BEGIN Records for this task

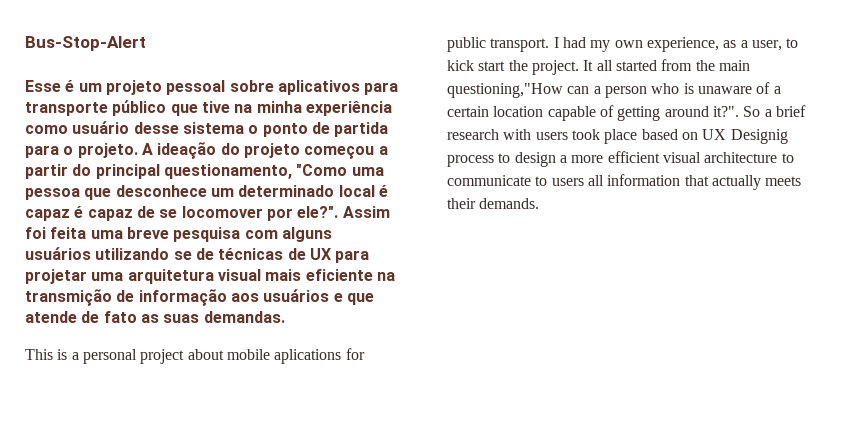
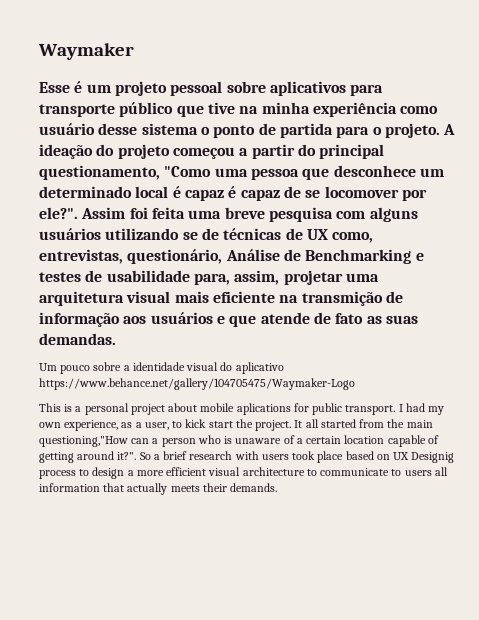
- Bus-Stop-Alert
+ Waymaker
- Assim foi feita uma breve pesquisa com alguns usuários utilizando se de técnicas de UX para projetar uma arquitetura visual mais eficiente na transmição de informação aos usuários e que atende de fato as suas demandas.
+ Assim foi feita uma breve pesquisa com alguns usuários utilizando se de técnicas de UX como, entrevistas, questionário, Análise de Benchmarking e testes de usabilidade para, assim, projetar uma arquitetura visual mais eficiente na transmição de informação aos usuários e que atende de fato as suas demandas.
+ Um pouco sobre a identidade visual do aplicativo https://www.behance.net/gallery/104705475/Waymaker-Logo

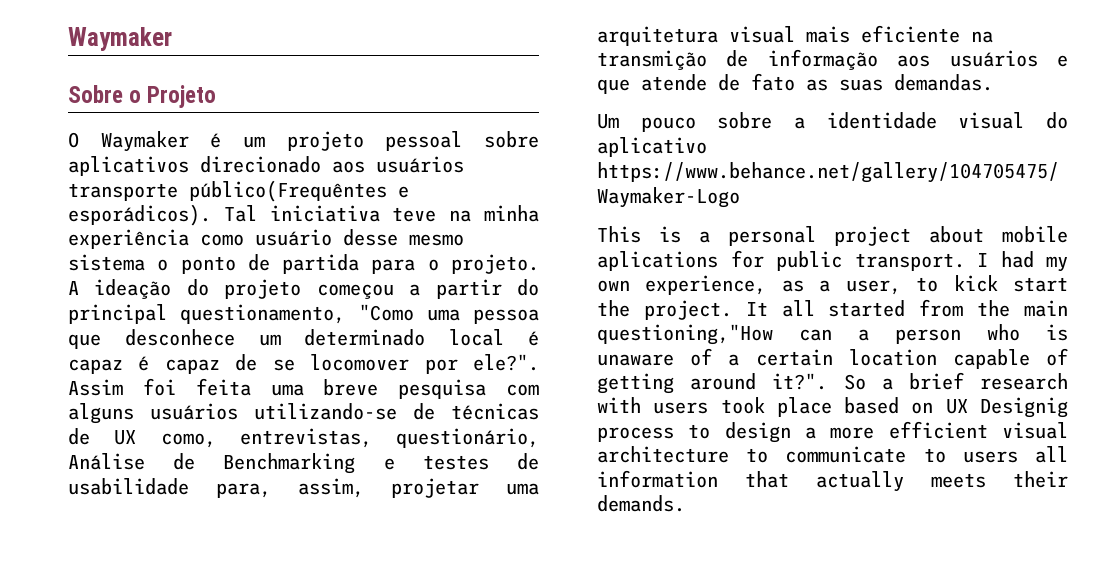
- Esse é um projeto pessoal sobre aplicativos para transporte público que tive na minha experiência como usuário desse sistema o ponto de partida para o projeto.
+ Sobre o Projeto
+ O Waymaker é um projeto pessoal sobre aplicativos direcionado aos usuários transporte público(Frequêntes e esporádicos). Tal iniciativa teve na minha experiência como usuário desse mesmo sistema o ponto de partida para o projeto.
- Assim foi feita uma breve pesquisa com alguns usuários utilizando se de técnicas de UX como, entrevistas, questionário, Análise de Benchmarking e testes de usabilidade para, assim, projetar uma arquitetura visual mais eficiente na transmição de informação aos usuários e que atende de fato as suas demandas.
+ Assim foi feita uma breve pesquisa com alguns usuários utilizando-se de técnicas de UX como, entrevistas, questionário, Análise de Benchmarking e testes de usabilidade para, assim, projetar uma arquitetura visual mais eficiente na transmição de informação aos usuários e que atende de fato as suas demandas.

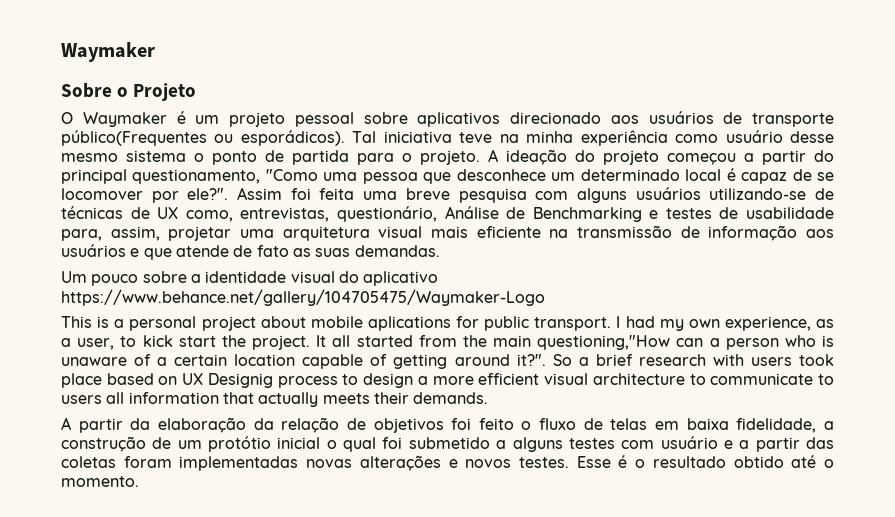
- O Waymaker é um projeto pessoal sobre aplicativos direcionado aos usuários transporte público(Frequêntes e esporádicos).
+ O Waymaker é um projeto pessoal sobre aplicativos direcionado aos usuários de transporte público(Frequentes ou esporádicos).
- A ideação do projeto começou a partir do principal questionamento, "Como uma pessoa que desconhece um determinado local é capaz é capaz de se locomover por ele?".
+ A ideação do projeto começou a partir do principal questionamento, "Como uma pessoa que desconhece um determinado local é capaz de se locomover por ele?".
- Assim foi feita uma breve pesquisa com alguns usuários utilizando-se de técnicas de UX como, entrevistas, questionário, Análise de Benchmarking e testes de usabilidade para, assim, projetar uma arquitetura visual mais eficiente na transmição de informação aos usuários e que atende de fato as suas demandas.
+ Assim foi feita uma breve pesquisa com alguns usuários utilizando-se de técnicas de UX como, entrevistas, questionário, Análise de Benchmarking e testes de usabilidade para, assim, projetar uma arquitetura visual mais eficiente na transmissão de informação aos usuários e que atende de fato as suas demandas.
+ A partir da elaboração da relação de objetivos foi feito o fluxo de telas em baixa fidelidade, a construção de um protótio inicial o qual foi submetido a alguns testes com usuário e a partir das coletas foram implementadas novas alterações e novos testes. Esse é o resultado obtido até o momento.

END Records for this task

**Instructions to follow**
Could you restate every entry above word for word, leaving out the pictures?

**Exercise solution**
- Bus-Stop-Alert
+ Waymaker
- Assim foi feita uma breve pesquisa com alguns usuários utilizando se de técnicas de UX para projetar uma arquitetura visual mais eficiente na transmição de informação aos usuários e que atende de fato as suas demandas.
+ Assim foi feita uma breve pesquisa com alguns usuários utilizando se de técnicas de UX como, entrevistas, questionário, Análise de Benchmarking e testes de usabilidade para, assim, projetar uma arquitetura visual mais eficiente na transmição de informação aos usuários e que atende de fato as suas demandas.
+ Um pouco sobre a identidade visual do aplicativo https://www.behance.net/gallery/104705475/Waymaker-Logo

- Esse é um projeto pessoal sobre aplicativos para transporte público que tive na minha experiência como usuário desse sistema o ponto de partida para o projeto.
+ Sobre o Projeto
+ O Waymaker é um projeto pessoal sobre aplicativos direcionado aos usuários transporte público(Frequêntes e esporádicos). Tal iniciativa teve na minha experiência como usuário desse mesmo sistema o ponto de partida para o projeto.
- Assim foi feita uma breve pesquisa com alguns usuários utilizando se de técnicas de UX como, entrevistas, questionário, Análise de Benchmarking e testes de usabilidade para, assim, projetar uma arquitetura visual mais eficiente na transmição de informação aos usuários e que atende de fato as suas demandas.
+ Assim foi feita uma breve pesquisa com alguns usuários utilizando-se de técnicas de UX como, entrevistas, questionário, Análise de Benchmarking e testes de usabilidade para, assim, projetar uma arquitetura visual mais eficiente na transmição de informação aos usuários e que atende de fato as suas demandas.

- O Waymaker é um projeto pessoal sobre aplicativos direcionado aos usuários transporte público(Frequêntes e esporádicos).
+ O Waymaker é um projeto pessoal sobre aplicativos direcionado aos usuários de transporte público(Frequentes ou esporádicos).
- A ideação do projeto começou a partir do principal questionamento, "Como uma pessoa que desconhece um determinado local é capaz é capaz de se locomover por ele?".
+ A ideação do projeto começou a partir do principal questionamento, "Como uma pessoa que desconhece um determinado local é capaz de se locomover por ele?".
- Assim foi feita uma breve pesquisa com alguns usuários utilizando-se de técnicas de UX como, entrevistas, questionário, Análise de Benchmarking e testes de usabilidade para, assim, projetar uma arquitetura visual mais eficiente na transmição de informação aos usuários e que atende de fato as suas demandas.
+ Assim foi feita uma breve pesquisa com alguns usuários utilizando-se de técnicas de UX como, entrevistas, questionário, Análise de Benchmarking e testes de usabilidade para, assim, projetar uma arquitetura visual mais eficiente na transmissão de informação aos usuários e que atende de fato as suas demandas.
+ A partir da elaboração da relação de objetivos foi feito o fluxo de telas em baixa fidelidade, a construção de um protótio inicial o qual foi submetido a alguns testes com usuário e a partir das coletas foram implementadas novas alterações e novos testes. Esse é o resultado obtido até o momento.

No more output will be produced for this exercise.